Send a cheery greeting through the post
Another idea is to have some postcards printed (this can be done easily and relatively inexpensively on the internet) and send them out to the clients. Title the postcards something like ‘We're Missing You', have a nice visual of the salon, treatment room or your team along with your logo, and on the back remind the client of all the great things you have and what they are missing out on.
You could include an offer of a percentage discount to entice them back when you resume trading. Make the discount worthwhile but remember it is purely a gesture so don't go too high. In my opinion, 10% is pointless as on a £25 Manicure it equates to a £2.50 discount which I don't think would have people rushing back to you; 20 % is a good discount as it is enough that the client sees a saving but not too much that you are out of pocket or selling yourself too cheap.
Recommend a friend offers
Thirdly, and I would do this anyway alongside anything you do to encourage clients back, is to set up a recommend a friend scheme. Your regular clients come to you because they like you, the service, what you offer and the treatments they are having, so it is likely that their friends would feel the same. Encourage clients to recommend a friend and give them both a discount off their next/first treatment when you resume business. Recommendation is by far the best advertising and quickest way to grow your client base, so maximise and utilise this with the clients you have.
Keep up your social media content
On a daily basis, keep your social media active. Post advice, do live Q&A sessions, remind those following you – who may not already be regular clients – of the brands you stock and work with. Check what resources your suppliers can provide; some have designed social media assets that you can post straight to your feeds with advice for clients. Encourage your followers to share your posts, thus widening your promotional circle. Keep reminding your followers that you are the skin/hair/nail expert with ‘how to' videos; whilst you don't want to suggest the same results as your professional services can be achieved at home, advising how they can manage without their monthly facial, fortnightly nail colour change, regular brow shade, means they will trust you and help maintain contact with clients.

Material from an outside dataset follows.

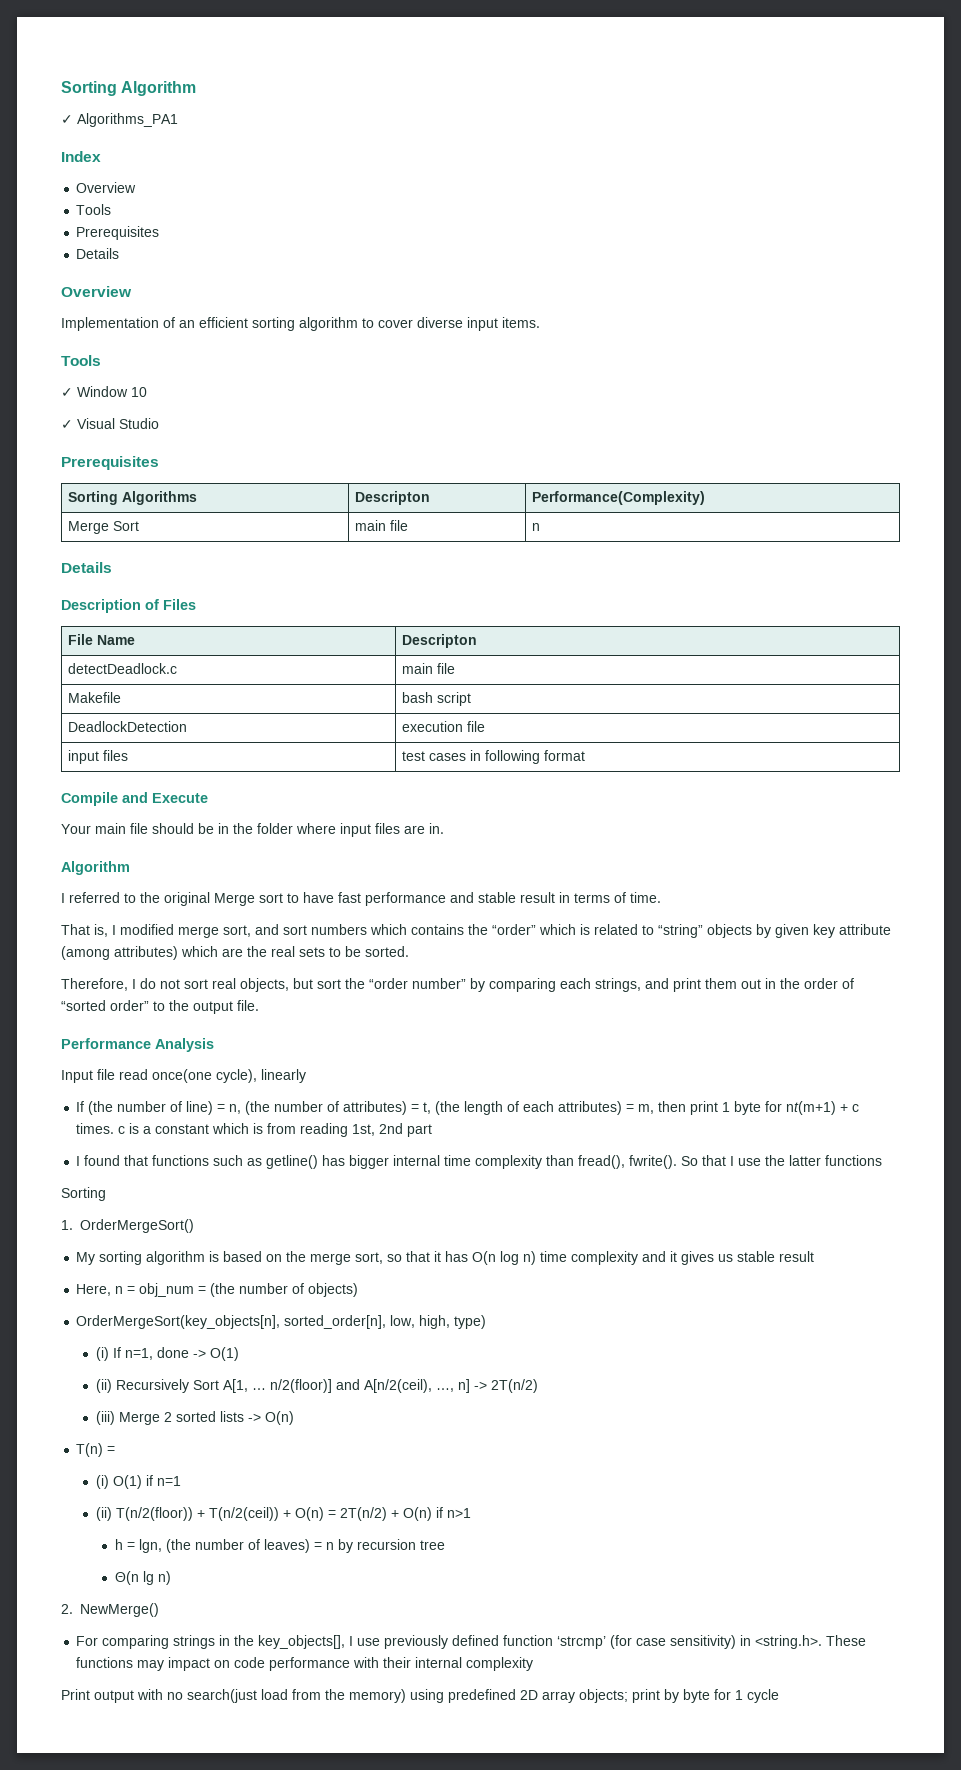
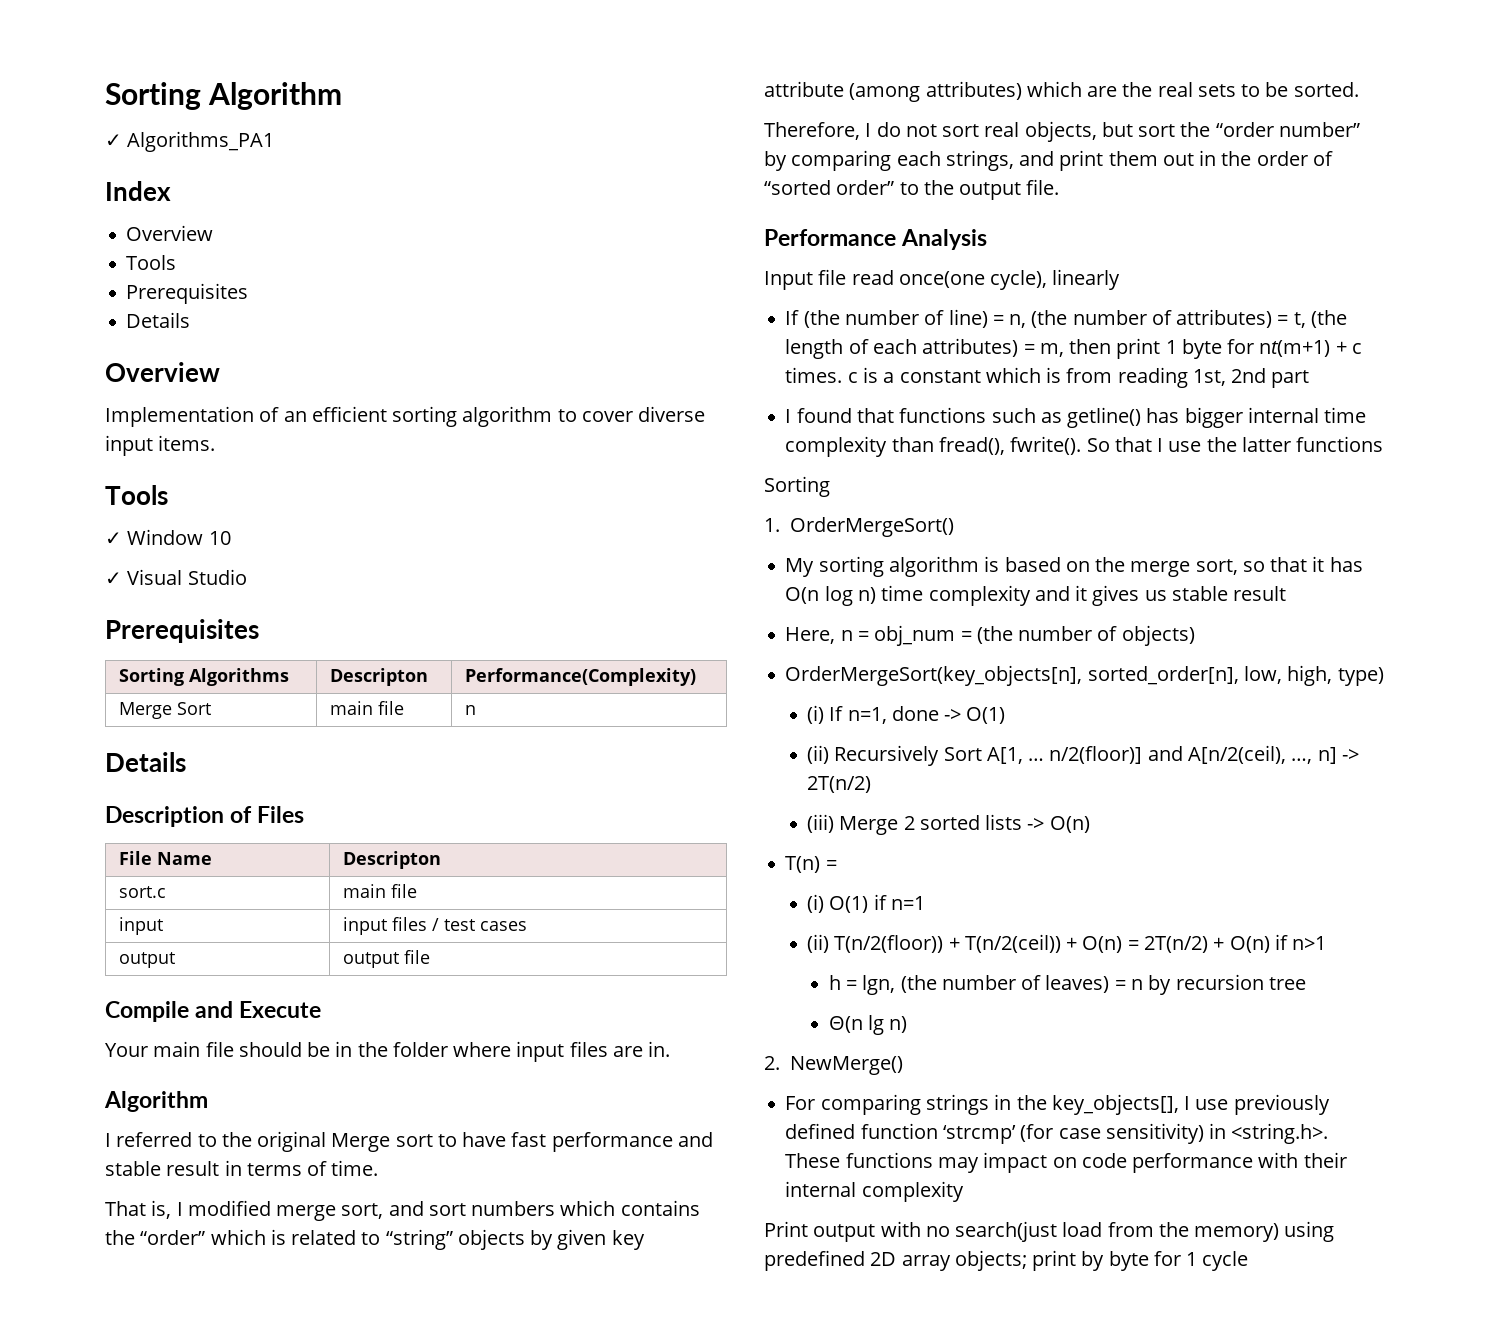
[67,663,177,674] detectDeadlock.c -> [119,886,167,898] sort.c
[67,692,121,703] [401,692,471,706] [67,721,187,732] [401,721,485,732] [67,750,128,764] Makefile | bash script // DeadlockDetection | execution file // input files | -> [119,917,164,935] [343,917,440,935] input | input files /
[469,750,585,764] in following format -> [119,952,176,968] [343,950,431,968] // output | output file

Our clients become like friends, we often see more of them than our families, they are very important to us. Don't take what is happening now personally or to heart, dwelling on the negative will consume you and stop you doing something positive to grow the business in other ways, and there will be positives if you take the time to stop and look for them.
Marie-Louise Coster is a Beauty Therapist, Trainer and Business Consultant, with over 20 years' experience in the industry. All About Mi Beauty & Holistic Training School is ABT-accredited.